Спустя пару дней, как и сказала тетушка, он получил официальное приглашение почтить своим присутствием церемонию венчания юной Теофилии Моравской и графа Стажинского в его имении. Быстро собравшись и отдав последние распоряжения своему эконому Адаму, Доминик выехал в Польшу несколько раньше, с таким расчетом, чтобы успеть заехать в Варшаву. Там его ждали неприятный разговор с епископом, через которого он намеревался хлопотать перед Ватиканом о разводе, и, возможно, встреча с Юзефом Понятовским, уже получившим его послание и спешащим в столицу из стана наполеоновских войск в Западной Пруссии.
Дорога заняла два дня. По пути он еще раз обдумал все детали предстоящего похищения и, будучи абсолютно уверенным в успешном исходе всего мероприятия, прибыл в Варшаву в прекрасном расположении духа и с твердым намерением довести начатое до конца.

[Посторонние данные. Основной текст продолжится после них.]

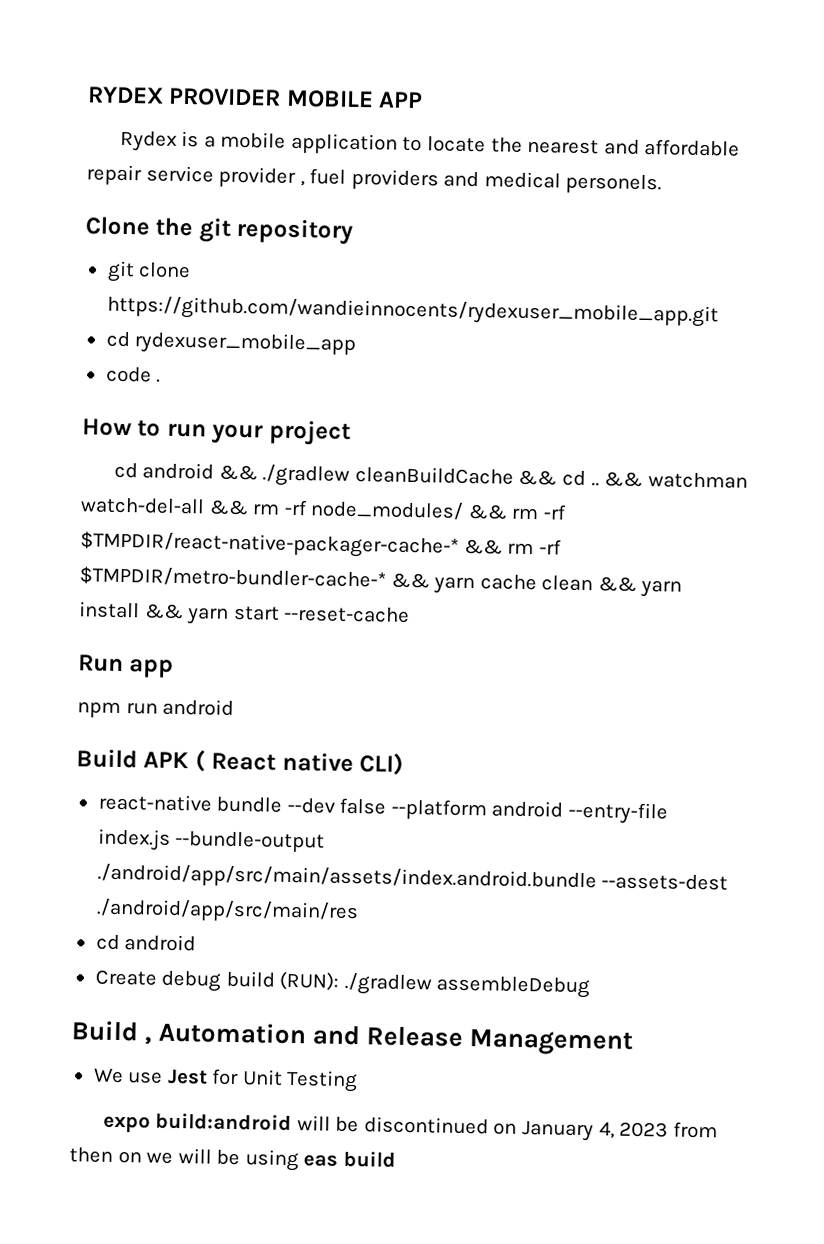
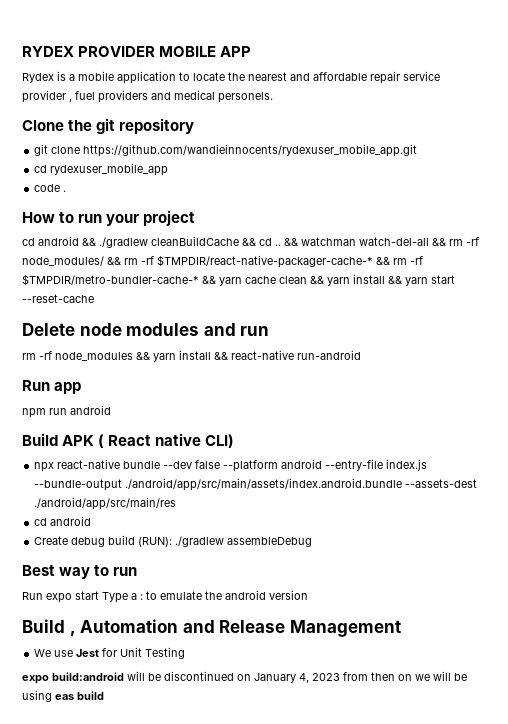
+ Delete node modules and run
+ rm -rf node_modules && yarn install && react-native run-android
- react-native bundle --dev false --platform android --entry-file index.js --bundle-output ./android/app/src/main/assets/index.android.bundle --assets-dest ./android/app/src/main/res
+ npx react-native bundle --dev false --platform android --entry-file index.js --bundle-output ./android/app/src/main/assets/index.android.bundle --assets-dest ./android/app/src/main/res
+ Best way to run
+ Run expo start Type a : to emulate the android version

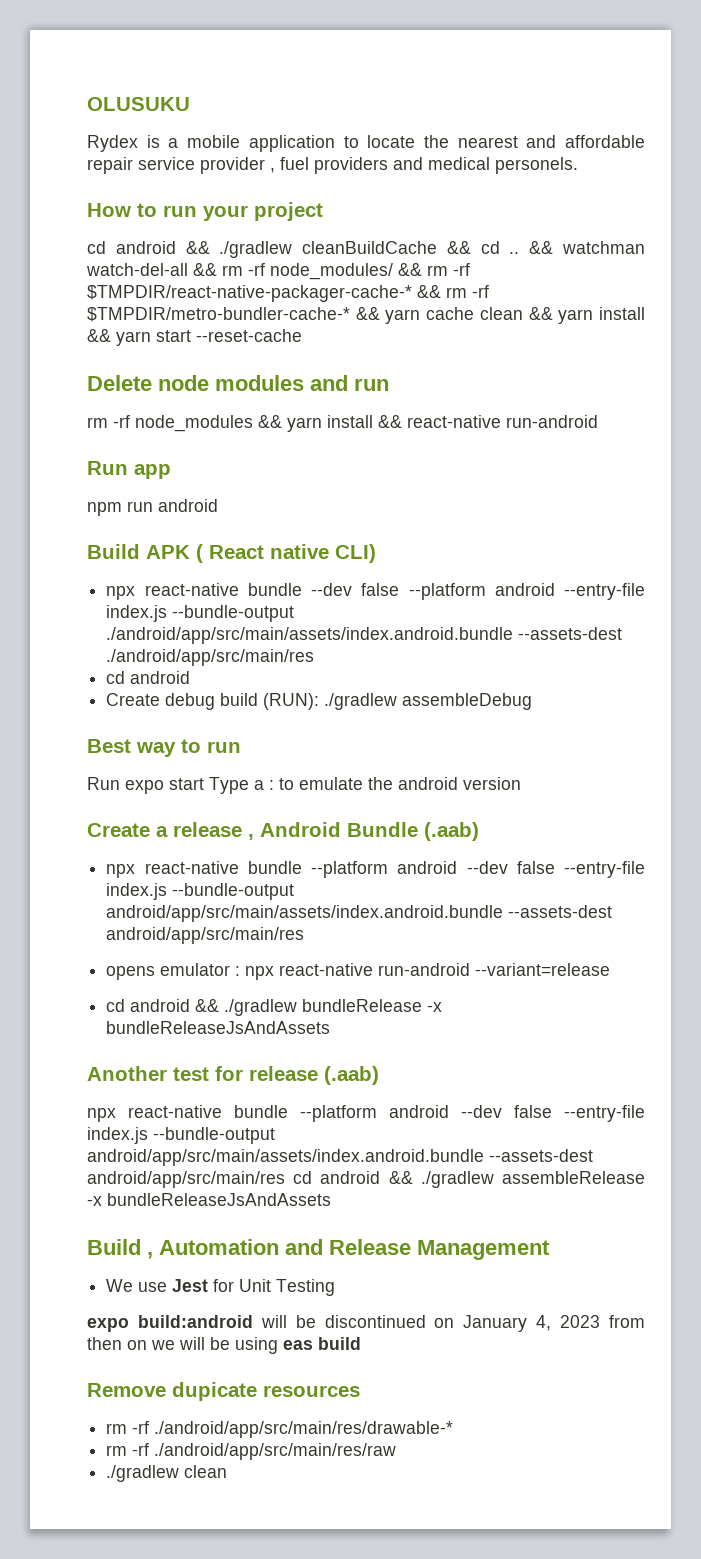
- RYDEX PROVIDER MOBILE APP
+ OLUSUKU
- Clone the git repository
- git clone https://github.com/wandieinnocents/rydexuser_mobile_app.git
- cd rydexuser_mobile_app
- code .
+ Create a release , Android Bundle (.aab)
+ npx react-native bundle --platform android --dev false --entry-file index.js --bundle-output android/app/src/main/assets/index.android.bundle --assets-dest android/app/src/main/res
+ opens emulator : npx react-native run-android --variant=release
+ cd android && ./gradlew bundleRelease -x bundleReleaseJsAndAssets
+ Another test for release (.aab)
+ npx react-native bundle --platform android --dev false --entry-file index.js --bundle-output android/app/src/main/assets/index.android.bundle --assets-dest android/app/src/main/res cd android && ./gradlew assembleRelease -x bundleReleaseJsAndAssets
+ Remove dupicate resources
+ rm -rf ./android/app/src/main/res/drawable-*
+ rm -rf ./android/app/src/main/res/raw
+ ./gradlew clean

Епископ принял его не сразу, подчеркнув тем самым свое неудовольствие. Письмо Доминика Радзивилла расстроило его и заставило глубоко задуматься в поисках какого-либо компромисса. Он был уверен, что сможет убедить молодого князя изменить свое первоначальное намерение и не спешить с разводом, который мог негативно сказаться на его репутации. Их встреча состоялась под сводами коллегии, где еще нестарый прелат церкви только что прочел свой доклад о новых вызовах, перед которыми оказалась католическая церковь, и, выслушав одобрительные мнения братии, теперь намеревался посвятить себя чтению и страстной молитве.
— Сын мой, — начал церковник, пытаясь разглядеть в лице Радзивилла признаки сомнения, — не думал, что мне придется выступать в роли увещевателя по столь неприятному для меня поводу. Надеюсь, мои доводы в пользу сохранения существующего status quo, смогут убедить вас отступиться от задуманного и не нарушать скрепленного святой церковью и небом союза.
Однако Доминик был готов к такому повороту событий и потому, со смирением выслушав вступление, все же настоял на своем первоначальном решении, прося епископа быть его заступником перед Святым престолом в деле о разводе с Елизаветой Мнишек. Не без труда заручившись словом молодого прелата, он, не заезжая к жене и не дождавшись Понятовского, отправился дальше, туда, где должен был, наконец, осуществиться его вероломный план.
В дороге молодой князь обычно скучал. Его деятельная натура требовала выражения. Он пробовал читать, но не продвинулся дальше первого абзаца. Ему хотелось с кем-нибудь поговорить, однако в этот раз у него не было попутчика, с которым можно было бы обсудить последние новости из европейских столиц, и он не заметил, как уснул, уронив голову на грудь. Его разбудил стук. Карета стояла. Сквозь забрызганные грязью стекла был виден беленый известью фасад корчмы с низкими оконцами, сквозь которые едва сочился свет.
— Кто здесь? — спросил Доминик, распахивая дверь кареты.
— Адъютант военного министра князя Понятовского, — отвечали ему. — Князь уже два часа, как ожидает вас в корчме.
Обрадованный Доминик, не коснувшись подножки, спрыгнул прямо в грязь и, поправляя на ходу свой костюм, зашагал к двери мимо притихших драгун, составлявших охрану Понятовского. — Через час выезжаем! — крикнул он с порога своему человеку.
Военный министр герцогства Варшавского князь Понятовский сидел один в главном зале корчмы у камина, вытянув ноги к огню. По его напряженному лицу перебегали тени. В руке у него была погасшая трубка с длинным тонким мундштуком из сандалового дерева. Он задумчиво покручивал ус и что-то тихонько бормотал. Рядом на столе стоял графин с вином и серебряный кубок с княжеским гербом.
— Дорогой, Юзеф! — воскликнул Доминик, устремляясь к другу. — Как я рад тебе!
Они не виделись около года. За это время в жизни князя Понятовского случилось многое. Теперь он был уже не только военным министром, недавно одержавшим победу над австрийцами в сражении под Рашином, но и командиром польского корпуса в армии императора Наполеона, что, несомненно, ценилось им куда больше, так как позволяло надеяться на скорый реванш. Вкус победы под Зеленцами так и не смогла перебить горечь поражения восстания Костюшко. Не было дня, чтобы князь Понятовский не мечтал возродить былую славу Речи Посполитой. В этих мечтах Доминику Радзивиллу тоже была отведена своя роль, о которой тот пока и не догадывался.
Разделишь со мной трапезу? — спросил Понятовский. — Я уже два часа тебя караулю, проголодался. — И не дожидаясь согласия, сделал знак своему адъютанту. — Признаться, ты совсем не удивил меня этим своим решением, — продолжал он, наливая молодому Радзивиллу вина. — Представляю, что скажет твоя тетушка.